Trading Volume and Price Volatility Relationship in Asian Commodity-Futures Markets
Keywords:
volume, price volatility, futures marketsAbstract
This study investigates the causal relationship between trading volume and price volatility of liquid futures contracts in some selected commodity Asian markets; Agricultural Futures Exchange of Thailand (AFET), Bursa Malaysia Derivatives (BURSA), Dalian Commodity Exchange (DALIAN) and Tokyo Commodity Exchange (TOCOM). The most liquid contracts during 2007 and 2008 of each market was used for this research; ribbed smoked rubber sheet (RSS) contract of AFET and also TOCOM, crude palm oil (CPO) contract of BURSA and non-genetically modified soybean, or soybean No.1 (1SB) contract of DALIAN. Based on 5 percent level of significance, Granger causality test and impulse response analysis indicate that there are unidirectional causality from price volatility to trading volume in both markets; AFET and TOCOM, bi-directional causality in DALIAN. Price volatility is a slight dominant factor for explaining trading volume in those three markets.
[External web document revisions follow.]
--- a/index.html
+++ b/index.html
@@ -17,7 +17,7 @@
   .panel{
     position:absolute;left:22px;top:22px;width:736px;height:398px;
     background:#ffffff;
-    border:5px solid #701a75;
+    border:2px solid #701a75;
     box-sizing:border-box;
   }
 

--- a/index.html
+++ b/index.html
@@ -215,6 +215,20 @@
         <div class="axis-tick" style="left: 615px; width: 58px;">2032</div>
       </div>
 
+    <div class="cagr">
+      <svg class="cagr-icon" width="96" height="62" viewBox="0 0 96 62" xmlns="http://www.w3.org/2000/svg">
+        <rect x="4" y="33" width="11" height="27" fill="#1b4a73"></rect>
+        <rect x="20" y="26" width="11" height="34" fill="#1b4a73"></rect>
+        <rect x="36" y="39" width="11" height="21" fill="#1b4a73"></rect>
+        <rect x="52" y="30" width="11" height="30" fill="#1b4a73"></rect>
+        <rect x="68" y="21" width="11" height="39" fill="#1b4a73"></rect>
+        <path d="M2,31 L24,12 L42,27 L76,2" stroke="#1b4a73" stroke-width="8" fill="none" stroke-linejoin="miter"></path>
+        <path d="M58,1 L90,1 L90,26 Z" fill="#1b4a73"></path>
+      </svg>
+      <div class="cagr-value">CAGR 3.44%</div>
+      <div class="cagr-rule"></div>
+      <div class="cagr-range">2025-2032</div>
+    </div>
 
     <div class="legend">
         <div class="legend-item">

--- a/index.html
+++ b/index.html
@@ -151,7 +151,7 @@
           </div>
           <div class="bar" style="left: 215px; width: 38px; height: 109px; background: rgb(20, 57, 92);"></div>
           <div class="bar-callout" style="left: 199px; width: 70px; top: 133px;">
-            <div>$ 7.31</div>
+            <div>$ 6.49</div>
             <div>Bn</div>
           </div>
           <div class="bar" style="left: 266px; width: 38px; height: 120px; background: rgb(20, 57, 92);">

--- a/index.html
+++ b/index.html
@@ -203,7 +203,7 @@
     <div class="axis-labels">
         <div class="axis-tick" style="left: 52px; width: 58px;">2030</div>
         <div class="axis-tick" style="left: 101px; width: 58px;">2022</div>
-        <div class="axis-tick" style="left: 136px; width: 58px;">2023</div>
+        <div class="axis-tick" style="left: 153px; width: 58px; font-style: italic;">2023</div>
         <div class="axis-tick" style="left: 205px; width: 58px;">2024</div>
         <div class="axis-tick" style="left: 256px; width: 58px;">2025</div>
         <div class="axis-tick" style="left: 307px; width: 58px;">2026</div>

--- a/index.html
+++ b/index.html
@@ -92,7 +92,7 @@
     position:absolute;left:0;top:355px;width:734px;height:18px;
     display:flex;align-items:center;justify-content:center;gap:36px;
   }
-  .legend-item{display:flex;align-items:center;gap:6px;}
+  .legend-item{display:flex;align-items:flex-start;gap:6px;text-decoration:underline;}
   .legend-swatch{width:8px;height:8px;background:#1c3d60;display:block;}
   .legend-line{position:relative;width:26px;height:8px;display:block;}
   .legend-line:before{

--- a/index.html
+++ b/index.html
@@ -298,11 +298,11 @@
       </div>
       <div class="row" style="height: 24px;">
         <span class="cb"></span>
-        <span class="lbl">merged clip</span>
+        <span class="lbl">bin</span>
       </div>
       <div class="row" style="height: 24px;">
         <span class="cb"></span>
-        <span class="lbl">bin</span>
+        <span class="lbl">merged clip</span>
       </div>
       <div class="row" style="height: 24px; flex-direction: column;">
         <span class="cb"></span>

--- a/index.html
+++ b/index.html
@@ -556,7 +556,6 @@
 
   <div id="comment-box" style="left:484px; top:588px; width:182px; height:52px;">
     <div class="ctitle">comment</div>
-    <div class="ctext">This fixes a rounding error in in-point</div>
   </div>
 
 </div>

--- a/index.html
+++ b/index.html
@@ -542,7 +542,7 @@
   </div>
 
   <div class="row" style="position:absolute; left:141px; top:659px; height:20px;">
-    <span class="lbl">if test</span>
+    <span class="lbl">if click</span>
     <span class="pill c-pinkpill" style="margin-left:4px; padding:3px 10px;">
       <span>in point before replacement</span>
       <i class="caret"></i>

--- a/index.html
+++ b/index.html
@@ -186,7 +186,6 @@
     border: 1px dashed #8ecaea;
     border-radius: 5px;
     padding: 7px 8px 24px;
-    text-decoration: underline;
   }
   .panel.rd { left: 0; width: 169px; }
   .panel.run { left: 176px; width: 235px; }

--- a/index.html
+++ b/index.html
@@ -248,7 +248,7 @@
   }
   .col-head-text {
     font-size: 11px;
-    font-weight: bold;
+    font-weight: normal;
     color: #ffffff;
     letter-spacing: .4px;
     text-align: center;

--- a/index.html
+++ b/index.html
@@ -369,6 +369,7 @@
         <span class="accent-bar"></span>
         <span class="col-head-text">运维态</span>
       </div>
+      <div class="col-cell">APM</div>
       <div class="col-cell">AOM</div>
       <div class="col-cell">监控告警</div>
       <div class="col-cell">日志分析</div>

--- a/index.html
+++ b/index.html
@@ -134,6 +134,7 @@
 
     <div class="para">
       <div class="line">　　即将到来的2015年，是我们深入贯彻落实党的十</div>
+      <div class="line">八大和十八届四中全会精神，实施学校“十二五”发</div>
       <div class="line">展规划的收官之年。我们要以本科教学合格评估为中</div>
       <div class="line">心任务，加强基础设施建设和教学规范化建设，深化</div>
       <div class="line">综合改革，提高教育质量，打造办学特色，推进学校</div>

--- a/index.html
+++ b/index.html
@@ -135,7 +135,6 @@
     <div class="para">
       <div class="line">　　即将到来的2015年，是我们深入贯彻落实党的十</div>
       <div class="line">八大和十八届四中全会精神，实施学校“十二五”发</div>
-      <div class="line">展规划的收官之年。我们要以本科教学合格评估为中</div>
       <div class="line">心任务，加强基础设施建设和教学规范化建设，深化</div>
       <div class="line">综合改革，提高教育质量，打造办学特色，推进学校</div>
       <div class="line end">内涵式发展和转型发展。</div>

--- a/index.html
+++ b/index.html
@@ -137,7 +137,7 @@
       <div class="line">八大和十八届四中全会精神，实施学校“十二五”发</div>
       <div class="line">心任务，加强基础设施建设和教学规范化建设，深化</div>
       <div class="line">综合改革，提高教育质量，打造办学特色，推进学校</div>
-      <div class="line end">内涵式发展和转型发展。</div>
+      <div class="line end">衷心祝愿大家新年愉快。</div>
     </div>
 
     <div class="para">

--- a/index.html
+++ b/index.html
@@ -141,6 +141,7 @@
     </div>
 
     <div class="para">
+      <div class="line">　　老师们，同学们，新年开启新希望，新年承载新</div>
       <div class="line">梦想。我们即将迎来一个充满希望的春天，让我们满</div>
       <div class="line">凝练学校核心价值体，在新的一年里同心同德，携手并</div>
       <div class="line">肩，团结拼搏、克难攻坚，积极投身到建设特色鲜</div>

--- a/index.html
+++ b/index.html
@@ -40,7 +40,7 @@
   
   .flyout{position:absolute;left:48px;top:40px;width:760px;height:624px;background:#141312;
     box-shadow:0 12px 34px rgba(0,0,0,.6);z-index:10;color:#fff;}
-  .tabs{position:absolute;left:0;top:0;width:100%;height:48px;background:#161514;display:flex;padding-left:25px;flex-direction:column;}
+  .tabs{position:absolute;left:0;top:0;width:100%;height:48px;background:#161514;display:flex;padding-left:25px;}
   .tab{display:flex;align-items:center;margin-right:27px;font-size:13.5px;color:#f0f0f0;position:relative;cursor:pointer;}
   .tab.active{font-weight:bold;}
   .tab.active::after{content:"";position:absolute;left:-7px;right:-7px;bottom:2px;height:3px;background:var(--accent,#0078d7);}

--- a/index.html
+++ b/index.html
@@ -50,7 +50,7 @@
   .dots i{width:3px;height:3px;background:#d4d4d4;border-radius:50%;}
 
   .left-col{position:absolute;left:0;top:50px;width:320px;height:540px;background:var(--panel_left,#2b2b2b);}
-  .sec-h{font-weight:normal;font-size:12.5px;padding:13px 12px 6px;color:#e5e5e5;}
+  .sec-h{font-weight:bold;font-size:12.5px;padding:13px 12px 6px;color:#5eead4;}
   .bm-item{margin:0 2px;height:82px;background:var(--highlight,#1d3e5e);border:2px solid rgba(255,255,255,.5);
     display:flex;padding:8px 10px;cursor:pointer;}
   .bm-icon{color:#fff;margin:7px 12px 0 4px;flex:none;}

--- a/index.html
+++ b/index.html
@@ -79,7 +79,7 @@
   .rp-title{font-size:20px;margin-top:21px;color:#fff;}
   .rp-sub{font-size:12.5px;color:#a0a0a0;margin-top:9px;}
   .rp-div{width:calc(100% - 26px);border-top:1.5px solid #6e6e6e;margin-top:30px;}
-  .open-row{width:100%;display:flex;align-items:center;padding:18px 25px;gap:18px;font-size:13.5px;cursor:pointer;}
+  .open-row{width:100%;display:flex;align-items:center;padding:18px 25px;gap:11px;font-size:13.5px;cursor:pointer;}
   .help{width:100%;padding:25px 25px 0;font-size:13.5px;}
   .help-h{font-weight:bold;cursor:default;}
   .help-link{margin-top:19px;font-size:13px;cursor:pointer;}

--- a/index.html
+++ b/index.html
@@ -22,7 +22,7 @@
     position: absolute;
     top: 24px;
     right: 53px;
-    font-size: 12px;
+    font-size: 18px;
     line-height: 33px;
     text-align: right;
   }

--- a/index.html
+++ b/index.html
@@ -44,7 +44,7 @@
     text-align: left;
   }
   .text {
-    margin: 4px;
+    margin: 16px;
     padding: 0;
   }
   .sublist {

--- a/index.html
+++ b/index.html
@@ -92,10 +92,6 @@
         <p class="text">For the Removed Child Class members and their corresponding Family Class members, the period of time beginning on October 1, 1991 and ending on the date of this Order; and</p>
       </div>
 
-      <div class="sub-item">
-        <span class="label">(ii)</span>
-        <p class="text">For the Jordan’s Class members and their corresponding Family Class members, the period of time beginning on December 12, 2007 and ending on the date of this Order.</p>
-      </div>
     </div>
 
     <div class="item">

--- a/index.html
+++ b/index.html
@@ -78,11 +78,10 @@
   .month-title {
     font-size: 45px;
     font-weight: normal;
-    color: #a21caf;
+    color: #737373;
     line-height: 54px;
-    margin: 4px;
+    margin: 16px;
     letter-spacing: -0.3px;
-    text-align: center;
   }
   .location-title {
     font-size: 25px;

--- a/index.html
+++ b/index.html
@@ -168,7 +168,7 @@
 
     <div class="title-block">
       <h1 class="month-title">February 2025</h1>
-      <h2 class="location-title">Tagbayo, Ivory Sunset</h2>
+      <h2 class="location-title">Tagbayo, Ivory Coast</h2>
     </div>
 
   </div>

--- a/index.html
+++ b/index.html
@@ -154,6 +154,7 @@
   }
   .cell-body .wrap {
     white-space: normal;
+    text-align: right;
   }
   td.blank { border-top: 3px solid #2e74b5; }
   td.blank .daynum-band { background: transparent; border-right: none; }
However, the volume and the volatility are independent in BURSA. The study also suggests policy implication to enhance market liquidity in AFET by two suggestions. Firstly, Thai government should let agricultural product prices moved freely. Price sanction should be as least as possible. Lastly, AFET can provide trading knowledge directly to potential farmers or farmer groups. Hence, they can use price mechanism in AFET for their price risk-management purpose.